My first book, an ebook, comes out in the next few days. (I'll post here when it happens.) But I'm frustrated at not being able to take a day or two to enjoy the process for rolling out the PR for it on various websites and blogs.
I'm freaking out over a half-dozen projects for my web content business. The business requires a certain momentum to remain successful, which means that I can't "park it" for more than a day — or even guarantee that during the day I park it I won't get a ticket from an impatient client accustomed to "always on" service.
On Monday, an old friend from the folk arts scene died unexpectedly. This is someone I've worked with on folk arts events, including the Northwest Folklife board, since 1985. He was all involvement and no ego, and, as you can imagine, someone like that was in demand everywhere.
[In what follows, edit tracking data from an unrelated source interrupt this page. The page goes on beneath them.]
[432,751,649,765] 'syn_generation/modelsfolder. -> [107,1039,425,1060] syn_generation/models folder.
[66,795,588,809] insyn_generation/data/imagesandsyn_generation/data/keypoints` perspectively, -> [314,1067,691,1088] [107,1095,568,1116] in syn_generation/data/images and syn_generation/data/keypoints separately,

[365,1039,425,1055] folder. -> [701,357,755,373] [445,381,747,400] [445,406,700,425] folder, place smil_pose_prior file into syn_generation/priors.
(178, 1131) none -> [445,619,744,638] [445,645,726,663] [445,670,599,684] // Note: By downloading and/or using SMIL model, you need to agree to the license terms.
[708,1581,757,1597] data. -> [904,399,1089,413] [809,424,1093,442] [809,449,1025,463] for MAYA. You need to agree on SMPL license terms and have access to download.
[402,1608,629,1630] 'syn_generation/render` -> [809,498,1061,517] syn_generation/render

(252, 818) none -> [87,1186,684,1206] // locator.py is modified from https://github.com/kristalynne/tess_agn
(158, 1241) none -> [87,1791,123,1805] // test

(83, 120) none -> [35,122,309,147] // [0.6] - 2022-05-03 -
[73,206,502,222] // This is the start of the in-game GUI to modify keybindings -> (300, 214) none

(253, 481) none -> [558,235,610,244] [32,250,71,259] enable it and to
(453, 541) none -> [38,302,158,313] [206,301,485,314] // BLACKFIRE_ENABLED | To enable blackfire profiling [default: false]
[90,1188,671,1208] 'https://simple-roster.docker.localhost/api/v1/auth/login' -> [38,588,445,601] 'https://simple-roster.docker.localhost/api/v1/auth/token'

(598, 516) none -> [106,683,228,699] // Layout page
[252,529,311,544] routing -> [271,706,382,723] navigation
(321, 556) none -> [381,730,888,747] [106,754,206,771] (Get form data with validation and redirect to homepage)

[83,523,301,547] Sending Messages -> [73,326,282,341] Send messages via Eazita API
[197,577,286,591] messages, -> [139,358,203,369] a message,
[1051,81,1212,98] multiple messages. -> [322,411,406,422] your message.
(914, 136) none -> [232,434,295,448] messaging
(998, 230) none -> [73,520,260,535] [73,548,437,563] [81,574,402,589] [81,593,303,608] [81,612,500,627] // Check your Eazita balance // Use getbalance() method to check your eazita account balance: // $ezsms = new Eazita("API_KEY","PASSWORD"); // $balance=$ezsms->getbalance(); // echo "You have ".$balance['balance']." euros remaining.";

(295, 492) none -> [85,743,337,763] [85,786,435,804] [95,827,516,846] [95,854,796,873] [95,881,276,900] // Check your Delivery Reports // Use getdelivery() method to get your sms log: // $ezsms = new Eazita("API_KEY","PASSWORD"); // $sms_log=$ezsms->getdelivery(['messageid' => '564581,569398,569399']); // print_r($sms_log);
He did everything from running the sound board at dances (of course, he had his own sound system he'd share) to guiding the executive committees of several organizations. Yeah, he was good.
I want some time to spend with friends talking about what he meant to us, and, even more, I want to spend some time on the dance and music scene he worked so hard to foster.
Instead, I spent the day writing a document explaining to a client how the Protect Document function works (it works horribly!) in Word.
Lots of vivid things happen to me, every day. I've got to figure out some way to better experience them.